She shrugged one shoulder. “My parents didn’t bug me as much about marriage when they knew I was spending time at your apartment. But if they knew I was really there for Aubrey…”

Dion frowned at the photos of men strewn over the table. “My parents never liked Aubrey, you know. They’re traditional, too. Aubrey never was.”

“She ran from any tradition. I’ll never know how you convinced her to get married. She always said that being in love doesn’t mean you need to be married.”

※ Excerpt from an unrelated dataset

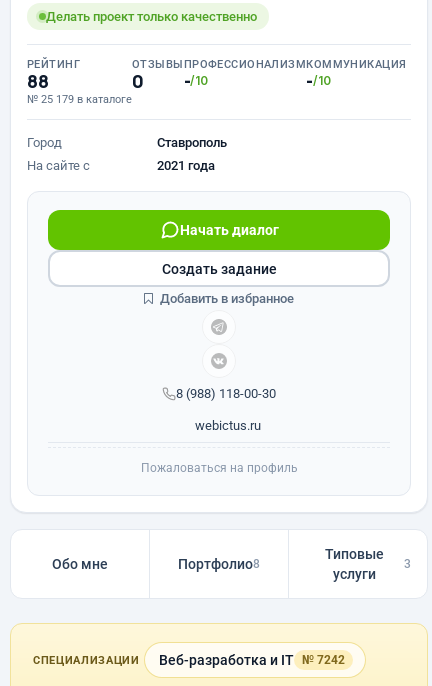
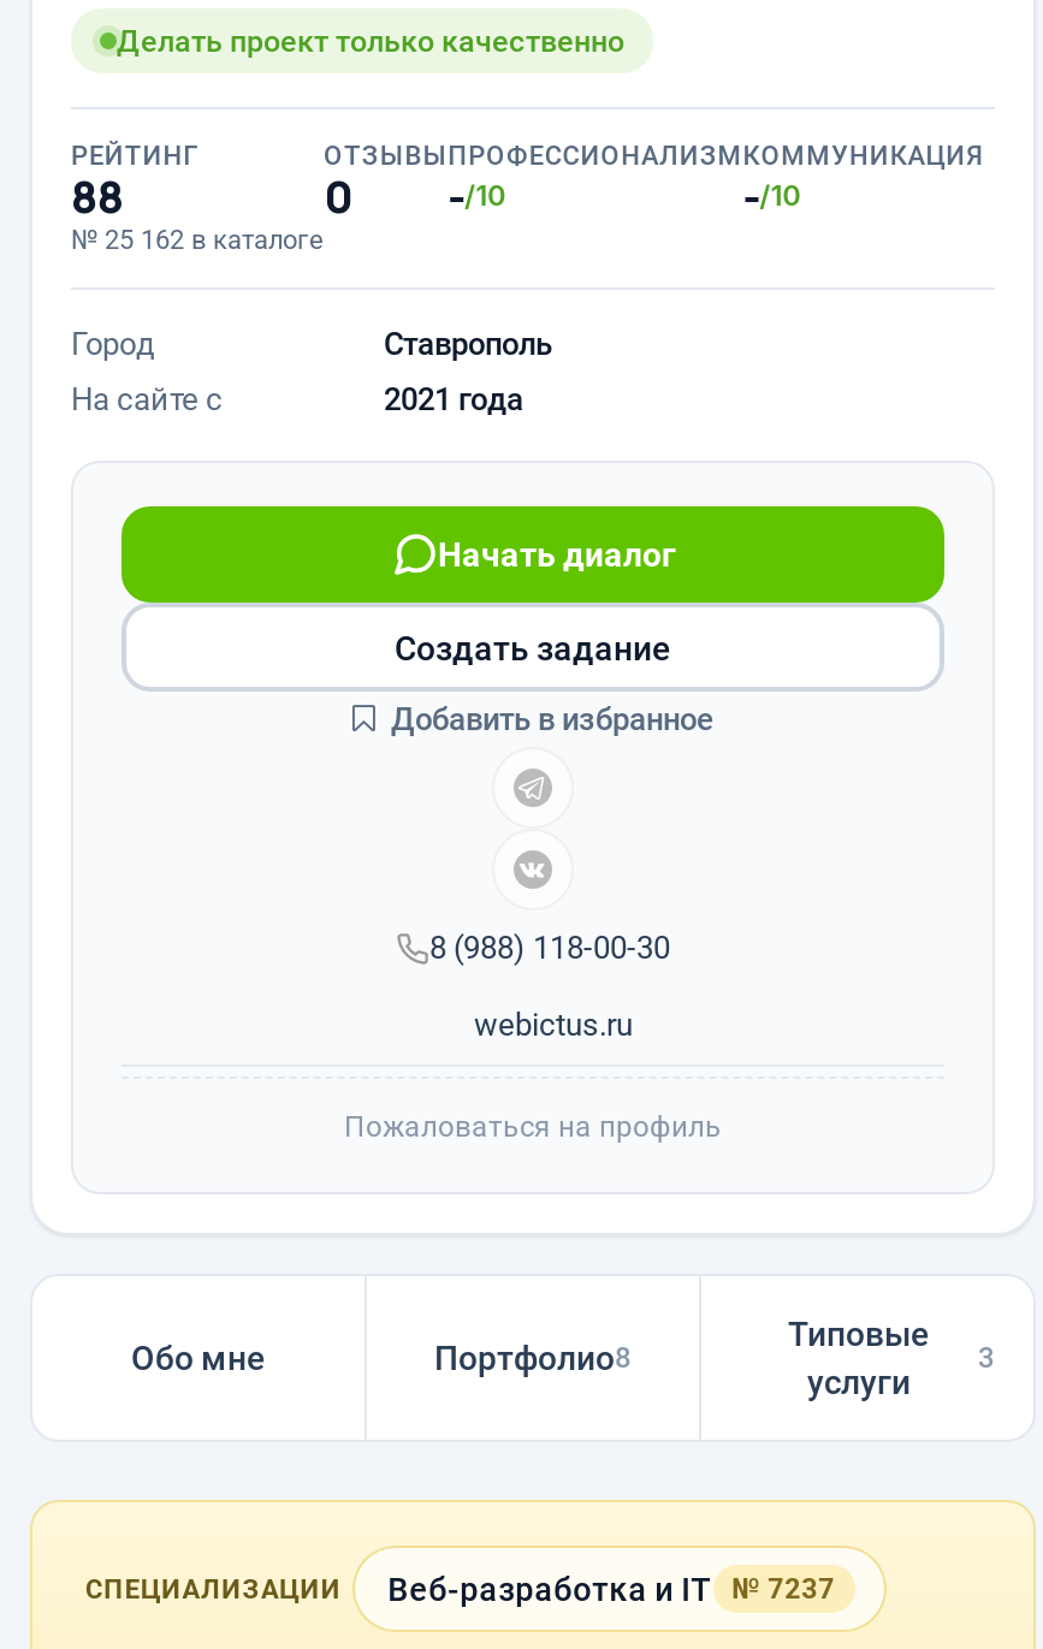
[27,93,132,106] № 25 179 в каталоге -> [71,225,324,256] № 25 162 в каталоге
[159,652,345,668] Веб-разработка и IT № 7242 -> [388,1568,835,1607] Веб-разработка и IT № 7237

Dion had known of the relationship between Yezda and Aubrey from the start. But he’d never thought of them being in love, not in some grand fairy-tale way. He barely thought of himself and Aubrey that way. Their own wedding had been so utilitarian. “Do you ever seriously think about getting married?”

“In general.” She turned her face away from his voice. “My grandparents started sending those envelopes when I was fourteen. I liked the idea back then. I imagined a big party at a park I remembered from when I was little. Dancing with the wind in the trees.” She gestured broadly to indicate dancers. “The long sleeves of my dress. Everyone wearing beautiful things. The gifts.” She lowered her hands. “I never thought much about a groom. I thought married was just something you became, like an adult.”

“Your brother thinks there’s going to be more pressure now.”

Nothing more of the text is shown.